═════ RECORDS PROVIDED ═════

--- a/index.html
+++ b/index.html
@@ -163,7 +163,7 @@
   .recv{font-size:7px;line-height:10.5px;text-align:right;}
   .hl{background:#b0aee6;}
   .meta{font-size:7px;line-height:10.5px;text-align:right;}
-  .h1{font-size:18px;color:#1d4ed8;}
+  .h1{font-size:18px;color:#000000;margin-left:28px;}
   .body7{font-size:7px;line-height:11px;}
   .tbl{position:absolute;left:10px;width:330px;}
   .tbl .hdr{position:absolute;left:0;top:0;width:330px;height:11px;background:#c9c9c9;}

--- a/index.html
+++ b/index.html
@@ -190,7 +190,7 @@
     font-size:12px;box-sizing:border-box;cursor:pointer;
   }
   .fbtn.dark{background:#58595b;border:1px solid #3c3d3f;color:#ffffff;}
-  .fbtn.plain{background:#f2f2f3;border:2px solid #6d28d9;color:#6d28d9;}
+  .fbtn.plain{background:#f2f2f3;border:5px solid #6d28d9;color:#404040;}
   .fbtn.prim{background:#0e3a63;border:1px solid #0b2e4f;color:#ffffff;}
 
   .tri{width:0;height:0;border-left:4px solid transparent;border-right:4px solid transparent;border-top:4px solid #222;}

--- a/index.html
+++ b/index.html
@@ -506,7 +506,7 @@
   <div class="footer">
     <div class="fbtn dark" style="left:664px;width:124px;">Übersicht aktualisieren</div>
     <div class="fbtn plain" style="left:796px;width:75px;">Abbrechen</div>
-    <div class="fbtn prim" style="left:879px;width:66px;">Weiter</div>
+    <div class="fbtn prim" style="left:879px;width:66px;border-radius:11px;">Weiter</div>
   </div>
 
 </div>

═════

** ACTION ITEM **
Using only the entries above, output the line with "-190,7 +190,7 @@", the line with "solid transparent;border-right:4px solid", and all lines between them, exactly as they stand.

** REPLY TO THE TASK **
@@ -190,7 +190,7 @@
     font-size:12px;box-sizing:border-box;cursor:pointer;
   }
   .fbtn.dark{background:#58595b;border:1px solid #3c3d3f;color:#ffffff;}
-  .fbtn.plain{background:#f2f2f3;border:2px solid #6d28d9;color:#6d28d9;}
+  .fbtn.plain{background:#f2f2f3;border:5px solid #6d28d9;color:#404040;}
   .fbtn.prim{background:#0e3a63;border:1px solid #0b2e4f;color:#ffffff;}
 
   .tri{width:0;height:0;border-left:4px solid transparent;border-right:4px solid transparent;border-top:4px solid #222;}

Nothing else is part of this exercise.